By Paul Fleischman and illustrated by David Roberts

Candlewick Press, 2009

$16.99, ages 4-8


If you think saying the title of this book is fun, wait until you get inside this story about a quirky class of kids who plan revenge on the meanest teacher ever.


First you have to meet the menace herself, their teacher Miss Breakbone, or I should say, get past her. She fills out the first page of the book in her metal grey suit and sneers down at you as she insults her class for being twiddling, mind-wandering "dunderheads."


Until now Miss Breakbone has run roughshod over the class, giving herself gold stars for making students cry and confiscating things her students bring to class -- rumor has it to trade in for an electric chair. But now she's taken away classmate Theodore's statue of a one-eyed cat, which he dug up from a dumpster to give to his mother, and dared the class to try to get it back.

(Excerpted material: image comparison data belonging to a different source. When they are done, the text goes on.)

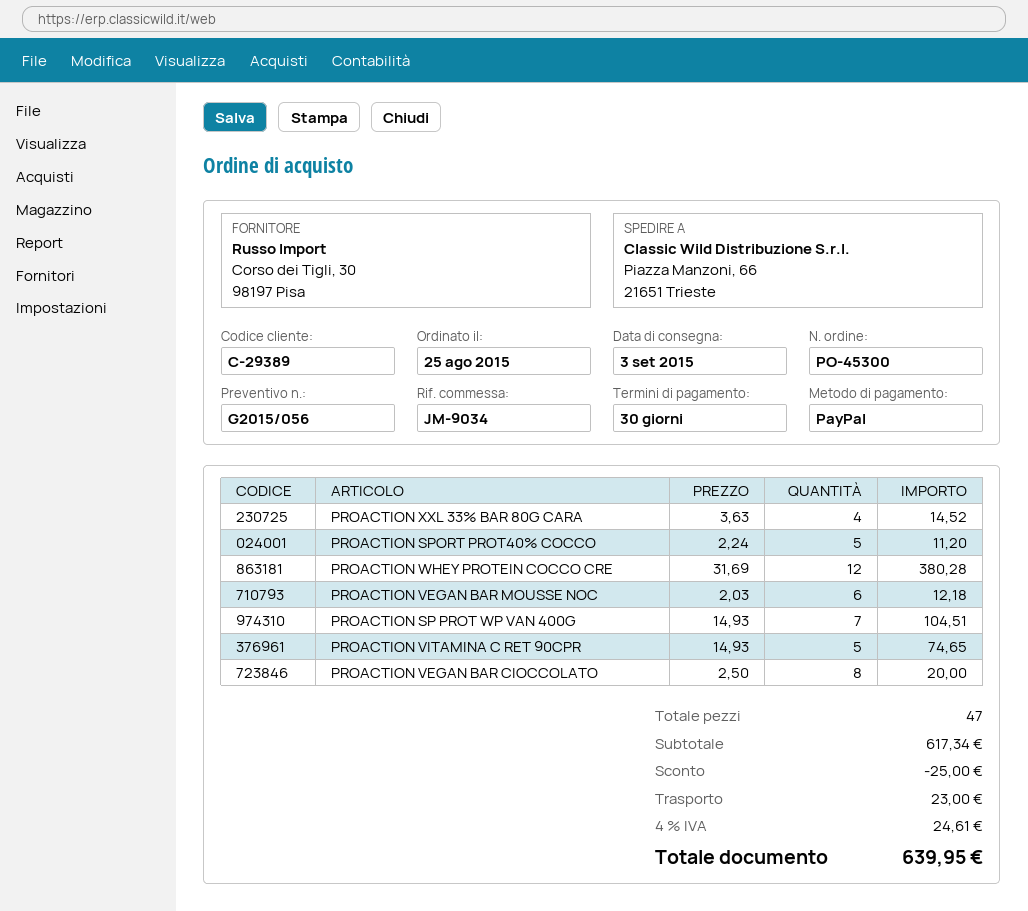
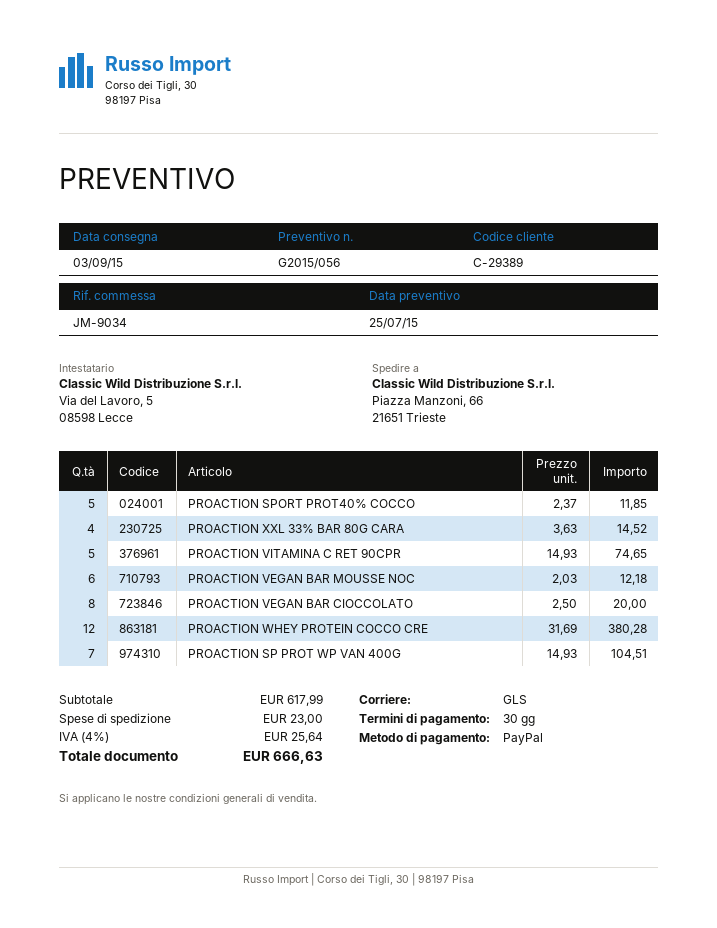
PROACTION SPORT PROT40% COCCO: 5 x 2.24 = 11.20 -> 5 x 2.37 = 11.85
subtotal: 617.34 -> 617.99
discount: 25.00 -> none
tax: 4% = 24.61 -> 4% = 25.64
total: 639.95 -> 666.63

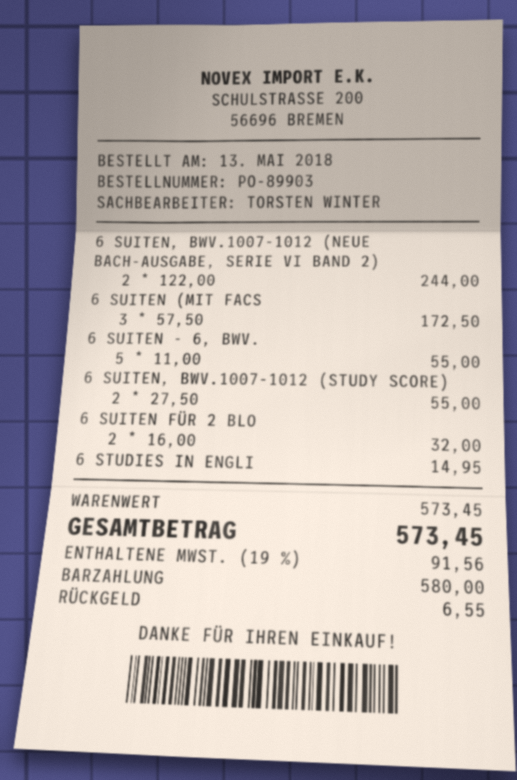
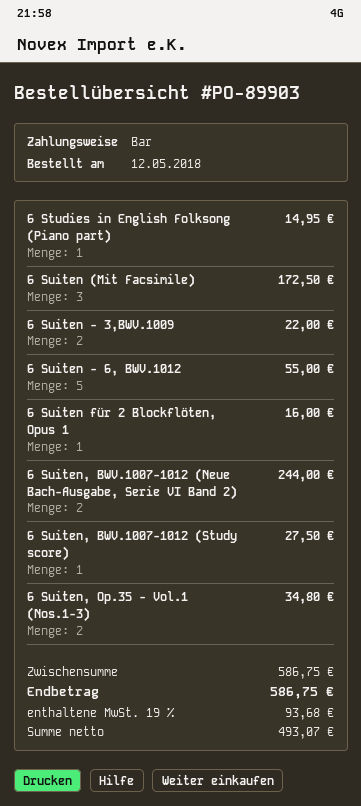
order date: 2018-05-13 -> 2018-05-12
6 SUITEN, BWV.1007-1012 (STUDY SCORE): 2 for 55.00 -> 1 for 27.50
6 SUITEN FÜR 2 BLO: 2 for 32.00 -> 1 for 16.00
6 Suiten - 3,BWV.1009: none -> 2 for 22.00
6 Suiten, Op.35 - Vol.1 (Nos.1-3): none -> 2 for 34.80
subtotal: 573.45 -> 586.75
tax: 19% = 91.56 -> 19% = 93.68
total: 573.45 -> 586.75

And that's exactly what they do. Theodore enlists class whiz Einstein to come up with a plan to break into Miss Breakbone's house and it takes all of their peculiar talents to outwit her.


Wheels, a tinkerer of bikes, follows Breakbone's car home in his souped up two-wheeler, then Pencil, who can draw anything from memory, slips inside the house to scope it out. And on the day of the heist, Spider, whose home is virtual climbing gym, helps the class scale the wall around her yard, while Hollywood -- a movie buff whose eyes are adjusted to dark theaters -- leads them in the dark past a house-full of party guests.


Even when the unexpected happens -- four guard dogs pounce out of the dark -- the crew is resourceful. Google Eyes, whose eyes spiral, hypnotizes the dogs and Spitball takes out the motion detectors with one wad of saliva. It's up to Clips to throw his paper clip ropes to an open window and Google Eyes to put the maid in a trance so the crew can sneak into Breakbone's bedroom and stumble upon the strongbox holding the cat.


Great on so many levels, this witty, wonderful book by Newberry Medal winner Fleischman turns an insult into a badge of pride and shows what a plucky class of misfits can do when they band together.